(DATA SECTION):
---
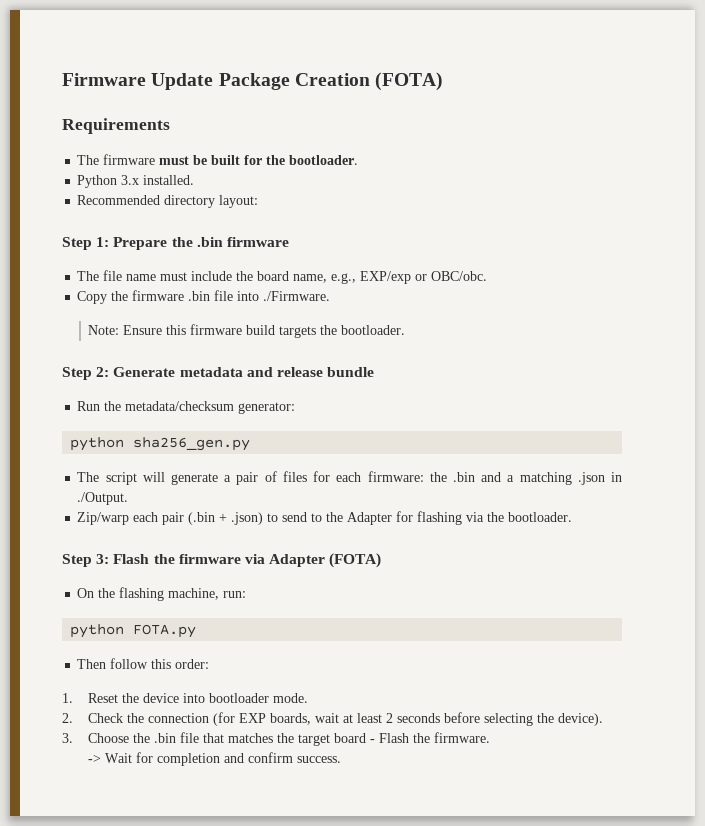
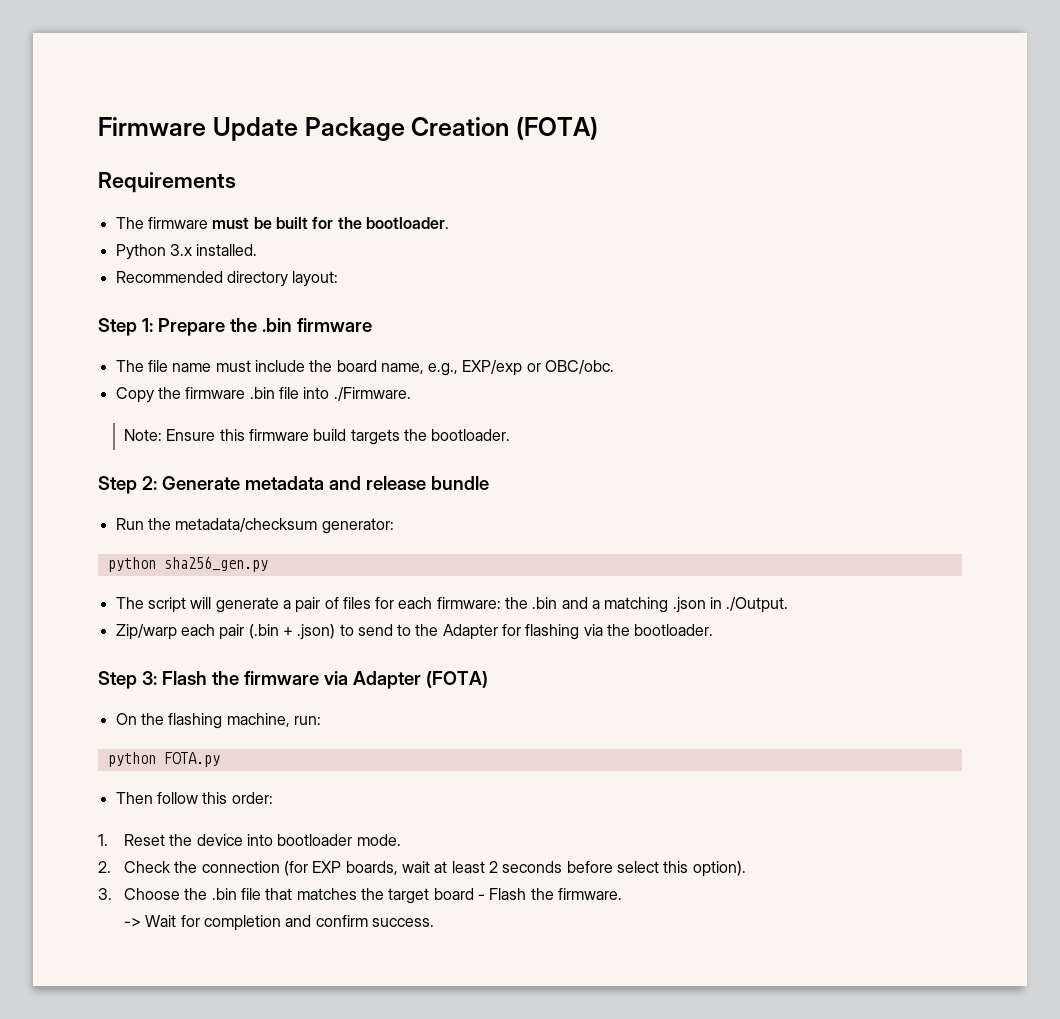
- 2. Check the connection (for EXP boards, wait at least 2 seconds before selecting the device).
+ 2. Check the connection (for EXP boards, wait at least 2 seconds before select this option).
---
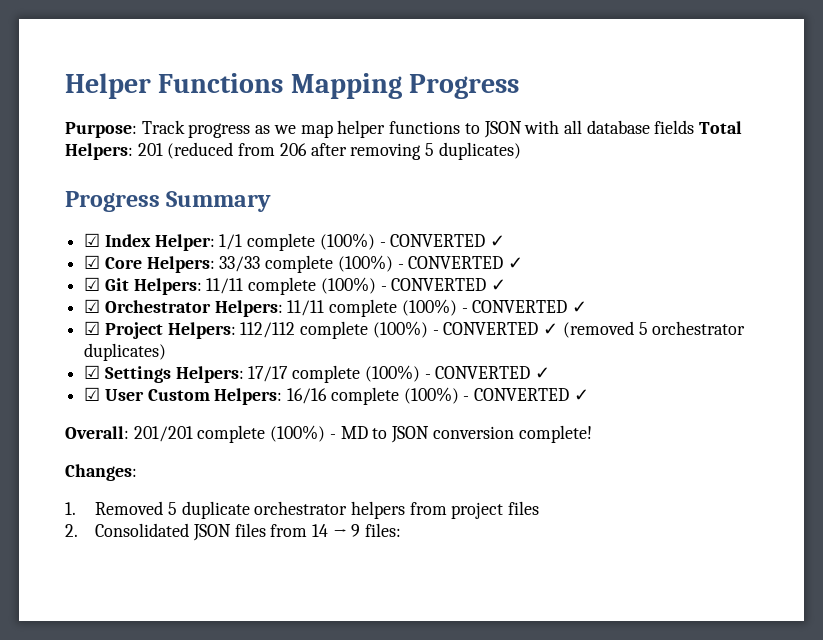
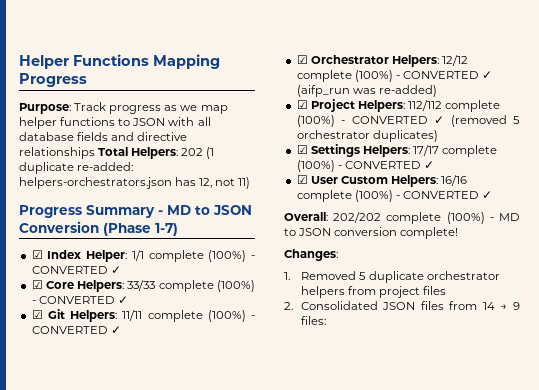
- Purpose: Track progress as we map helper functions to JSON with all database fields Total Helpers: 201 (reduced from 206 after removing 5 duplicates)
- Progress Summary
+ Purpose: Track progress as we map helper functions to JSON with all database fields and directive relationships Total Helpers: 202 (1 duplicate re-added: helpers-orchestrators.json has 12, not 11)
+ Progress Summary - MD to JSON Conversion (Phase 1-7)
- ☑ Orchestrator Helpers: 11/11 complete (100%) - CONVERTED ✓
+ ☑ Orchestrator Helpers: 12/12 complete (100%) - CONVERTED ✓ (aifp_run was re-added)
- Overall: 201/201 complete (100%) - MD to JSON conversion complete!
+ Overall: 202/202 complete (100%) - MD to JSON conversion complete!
---
Please reproduce, exactly as they appear above, the lines from the line containing "- Purpose: Track" up to and including the line containing "Overall: 202/202 complete".

- Purpose: Track progress as we map helper functions to JSON with all database fields Total Helpers: 201 (reduced from 206 after removing 5 duplicates)
- Progress Summary
+ Purpose: Track progress as we map helper functions to JSON with all database fields and directive relationships Total Helpers: 202 (1 duplicate re-added: helpers-orchestrators.json has 12, not 11)
+ Progress Summary - MD to JSON Conversion (Phase 1-7)
- ☑ Orchestrator Helpers: 11/11 complete (100%) - CONVERTED ✓
+ ☑ Orchestrator Helpers: 12/12 complete (100%) - CONVERTED ✓ (aifp_run was re-added)
- Overall: 201/201 complete (100%) - MD to JSON conversion complete!
+ Overall: 202/202 complete (100%) - MD to JSON conversion complete!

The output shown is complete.